I know that the surface area $S$ of a 3D rectangular object is a function of its length ($L$), width ($W$), and height ($H$). That is, adding the areas of each face gives the surface area. The area of each face is below:
$$\begin{align}
S_1 &= LW \\
S_2 &= LW \\
S_3 &= WH \\
S_4 &= WH \\
S_5 &= HL \\
S_6 &= HL
\end{align}$$
Or more declarative, the surface area of a 3D rectangular object is:
$$\begin{align}
S &= LW + LW + WH + WH + HL + HL \\
&= 2LW + 2WH + 2HL
\end{align}$$
I also know the volume $V$ of a 3D rectangular object is a function of its length, width, and height:
$$V = LWH$$
Using algebra I can find any given dimension:
$$\begin{align}
L &= V/WH \\
W &= V/LH \\
H &= V/LW
\end{align}$$
Going back to the shape at hand, I know the area of one of the faces of the polygon: $x^2$. This corresponds to the length multiplied by width.
Since I know the volume, length, and width, I can get the height, too:
$$\begin{align}
H &= V/LW \\
&= 75/x^2
\end{align}$$
Substituting $H$ into the equation for the surface area of a 3D rectangular object:
$$\begin{align}
S &= 2LW + 2WH + 2HL \\
&= 2(x^2) + 2(\frac{75}{x^2})(x) + 2(\frac{75}{x^2})(x) \\
&= 2x^2 + 2x(\frac{75}{x^2}) + 2x(\frac{75}{x^2}) \\
&= 2x^2 + 4x(\frac{75}{x^2}) \\
&= 2x^2 + \frac{4x \cdot 75}{x^2} \\
&= 2x^2 + \frac{300x}{x^2} \\
&= 2x^2 + 300 \cdot \frac{x}{x^2}
\end{align}$$
However, this has been marked incorrect.
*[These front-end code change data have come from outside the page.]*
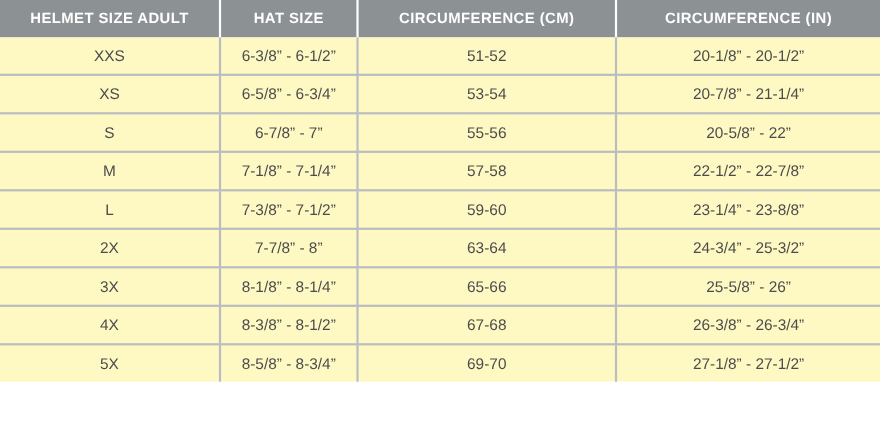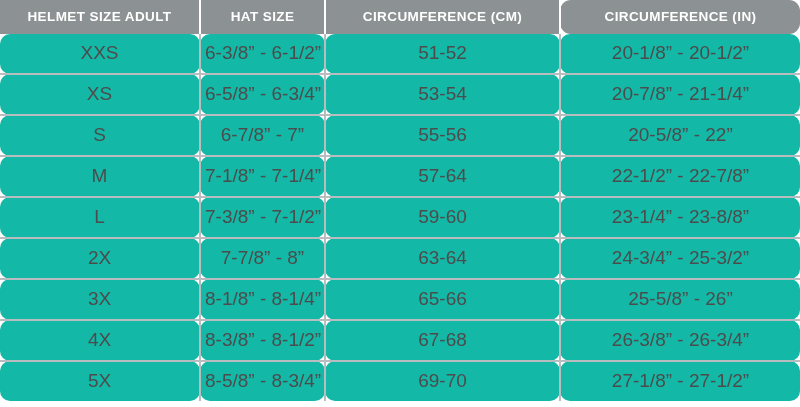"CIRCUMFERENCE (IN)" thead th:last-child { border-radius: 11px -> none }
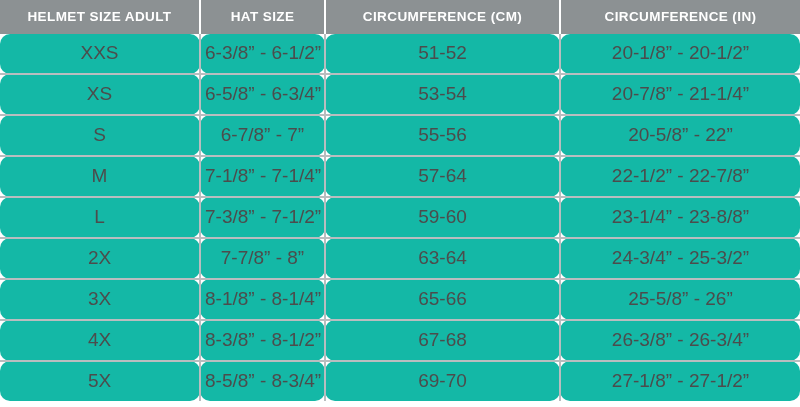"XXS" tbody td { background: #14b8a6 -> #fef9c3; border-radius: 10px -> none; font-size: 19px -> 14px }
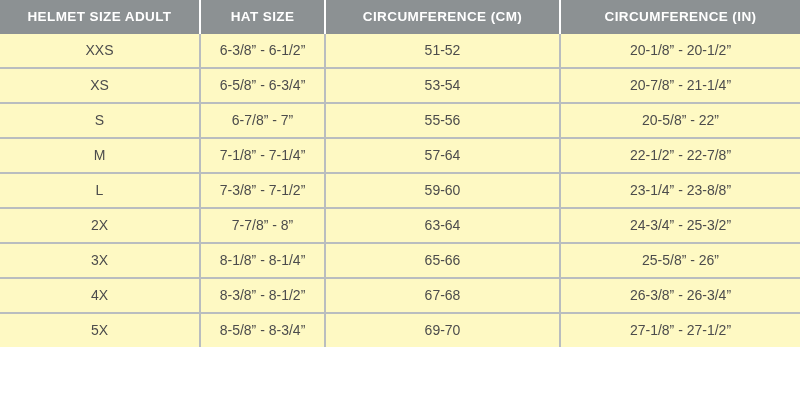"57-64" td { text: 57-64 -> 57-58 }
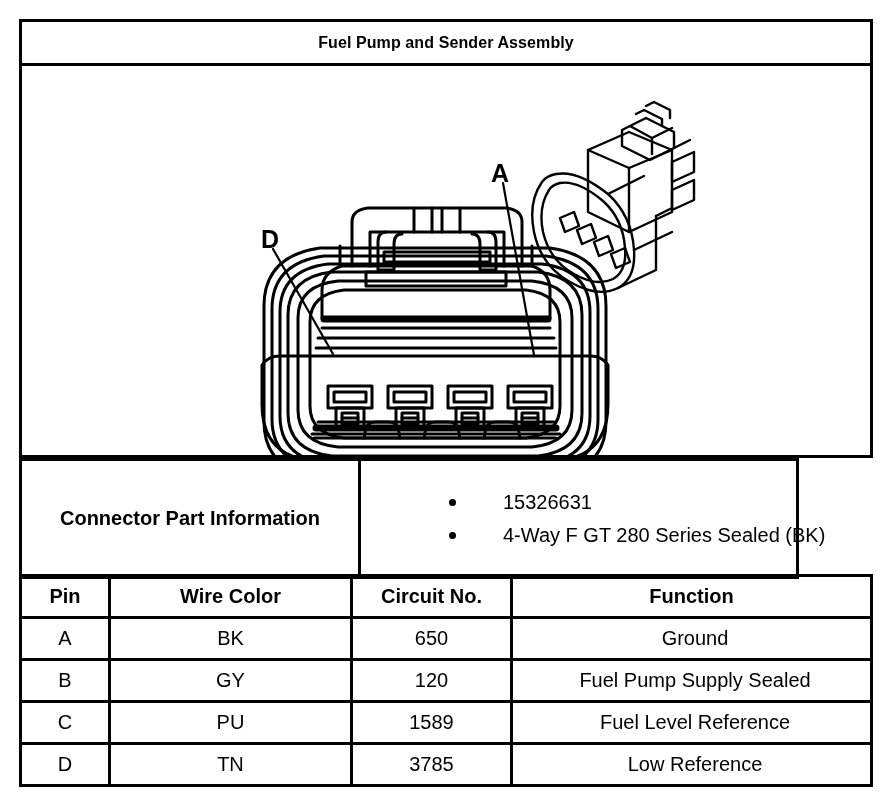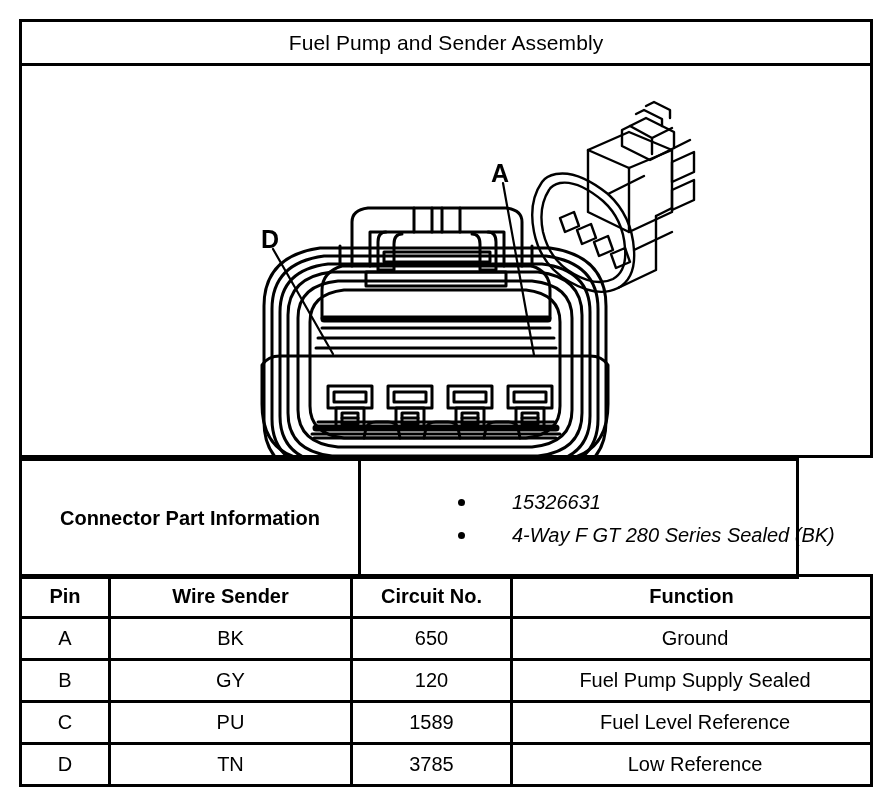"Fuel Pump and Sender Assembly" #title-text { font-size: 21px -> 16px; font-weight: normal -> bold }
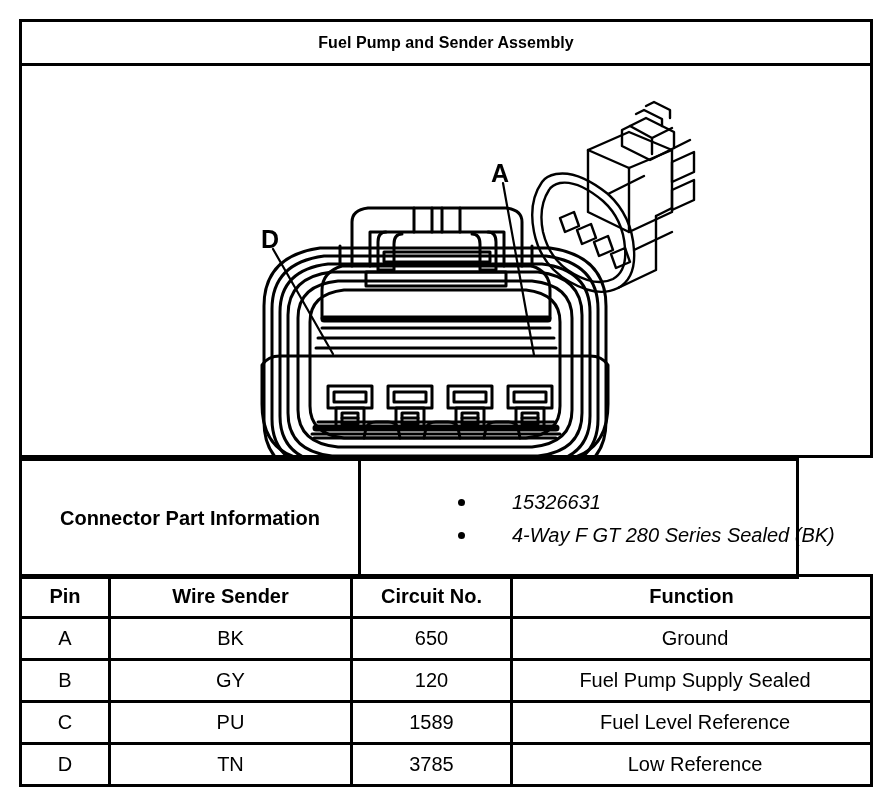"15326631" ul.bullets { font-style: italic -> none; margin: 9px -> 0 }
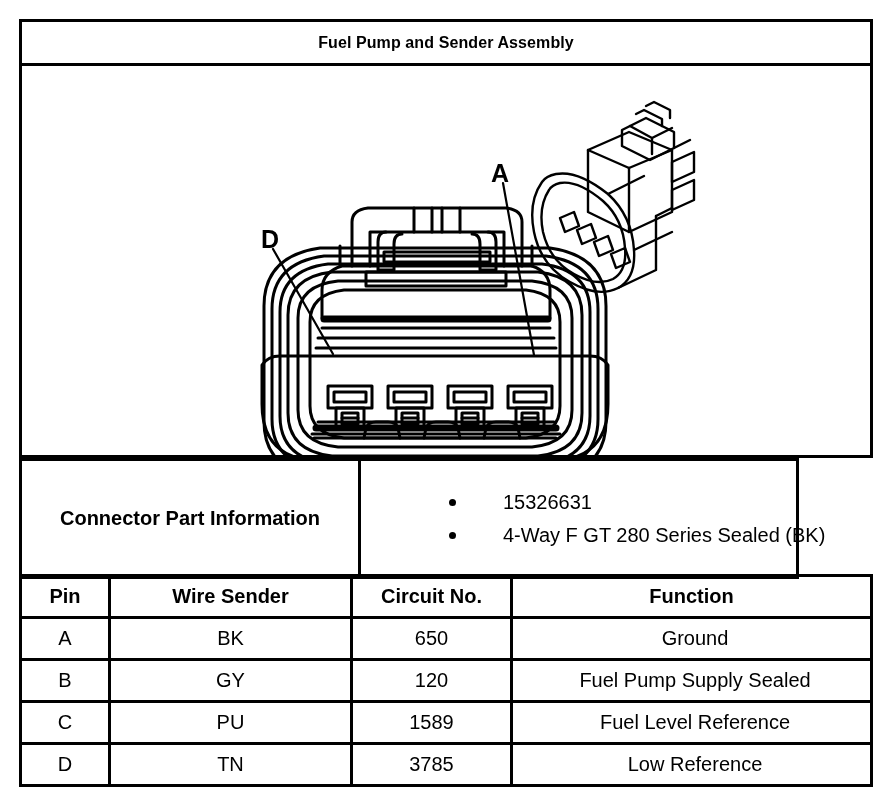"Wire Sender" th { text: Sender -> Color }
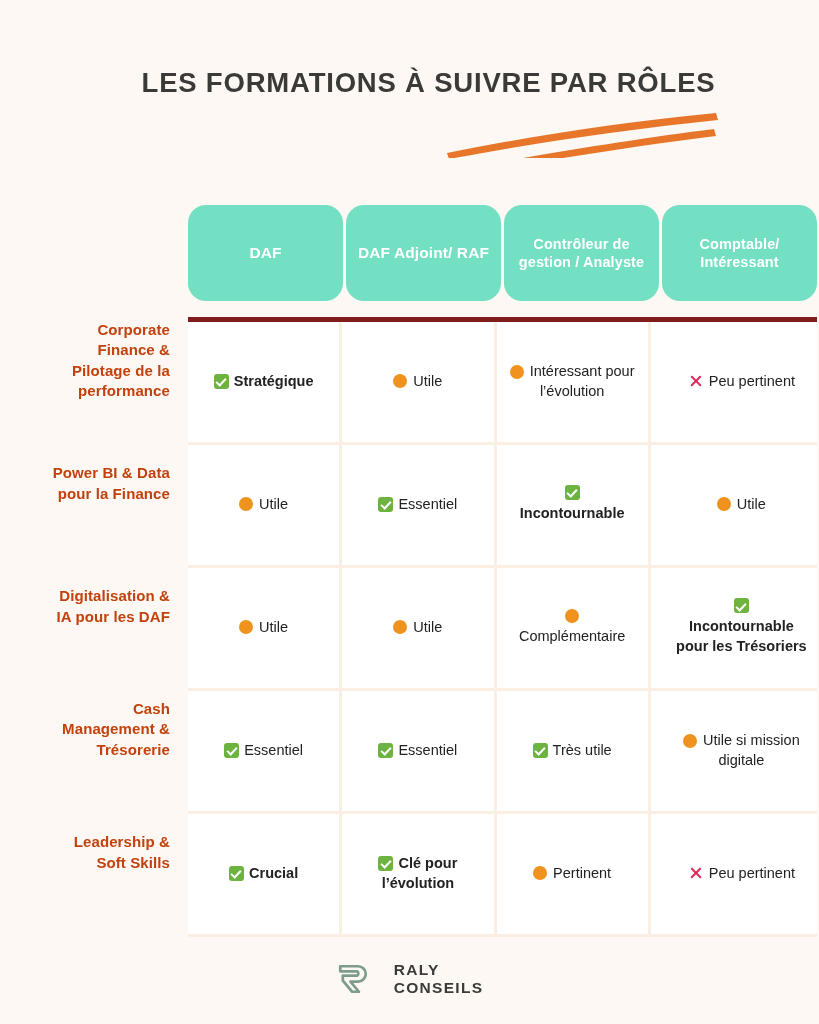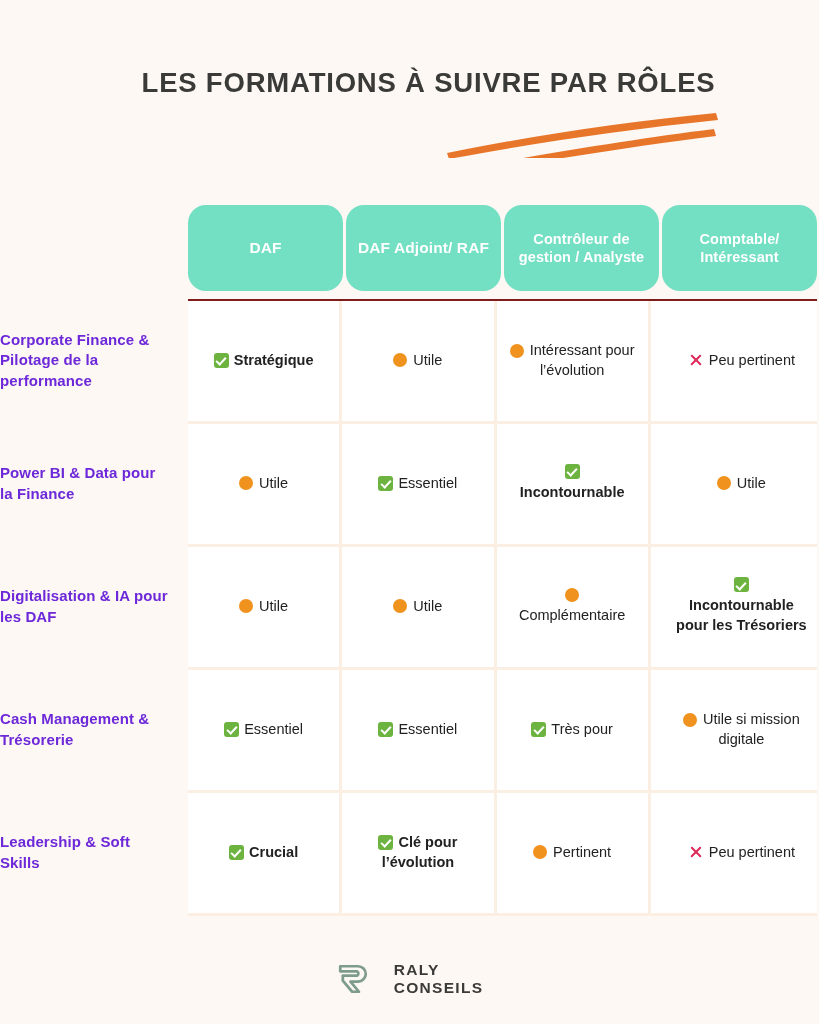"DAF" .head-row { height: 86px -> 96px }
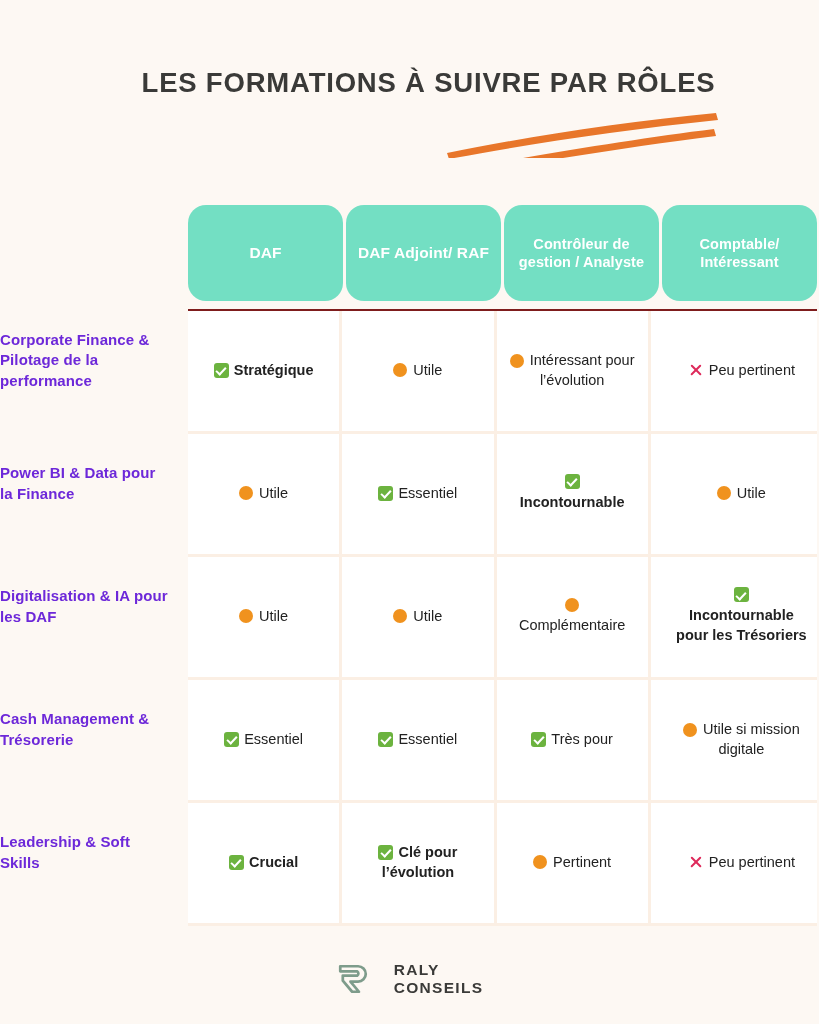"Corporate Finance & Pilotage de" .row-label { color: #6d28d9 -> #c2410c; margin-left: none -> 44px; text-align: none -> right }
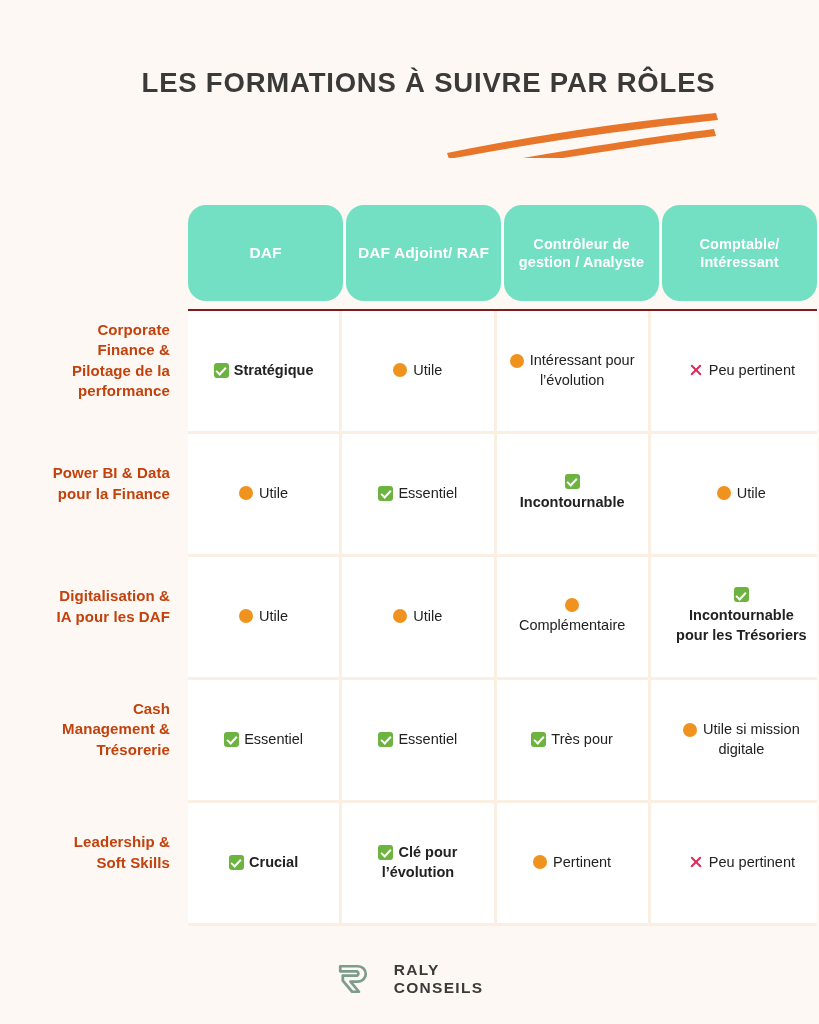"Stratégique" .grid { border-top: 2px solid #7f1d1d -> 5px solid #7f1d1d; margin-top: 8px -> 16px }
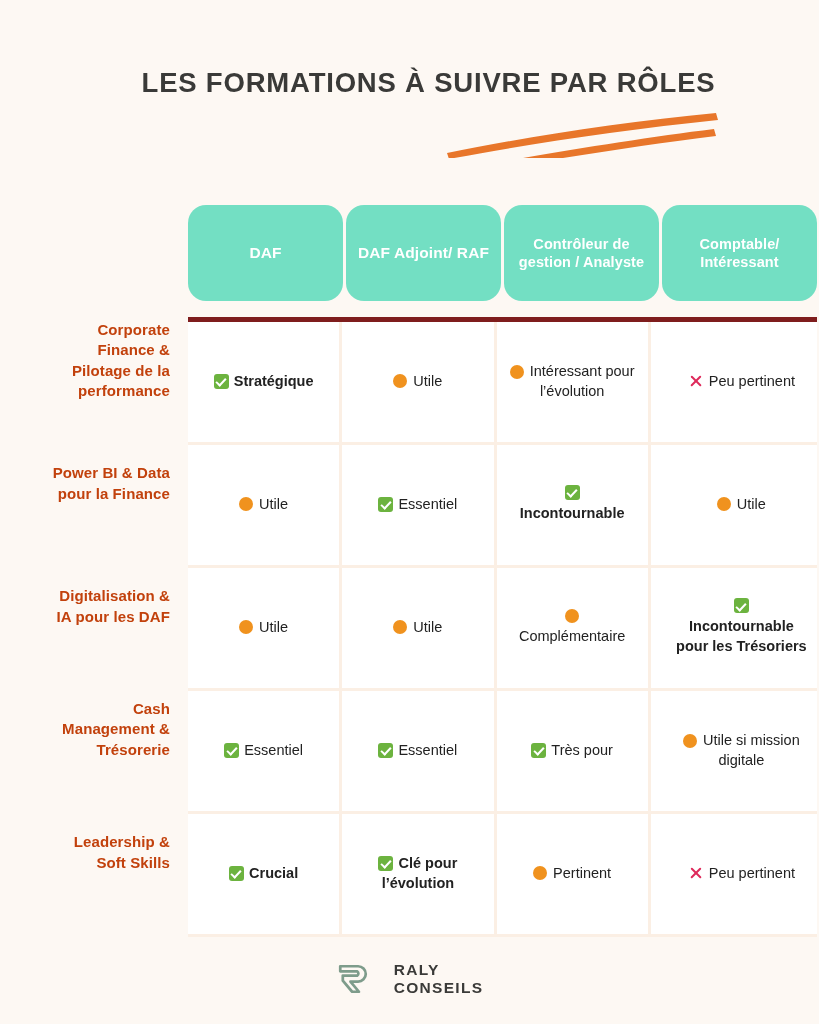"Très pour" span { text: pour -> utile }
What's the issue with my process?
Best Answer
It is the volume of the object that is $LWH$ and is given in cm$^3$. If you mean the volume is $75$ cm$^3$ the surface area is $2x^2+4xH$, which is $2x^2+\frac {300}x$ as you say. Maybe they expected you to replace $\frac x{x^2}$ with $\frac 1x$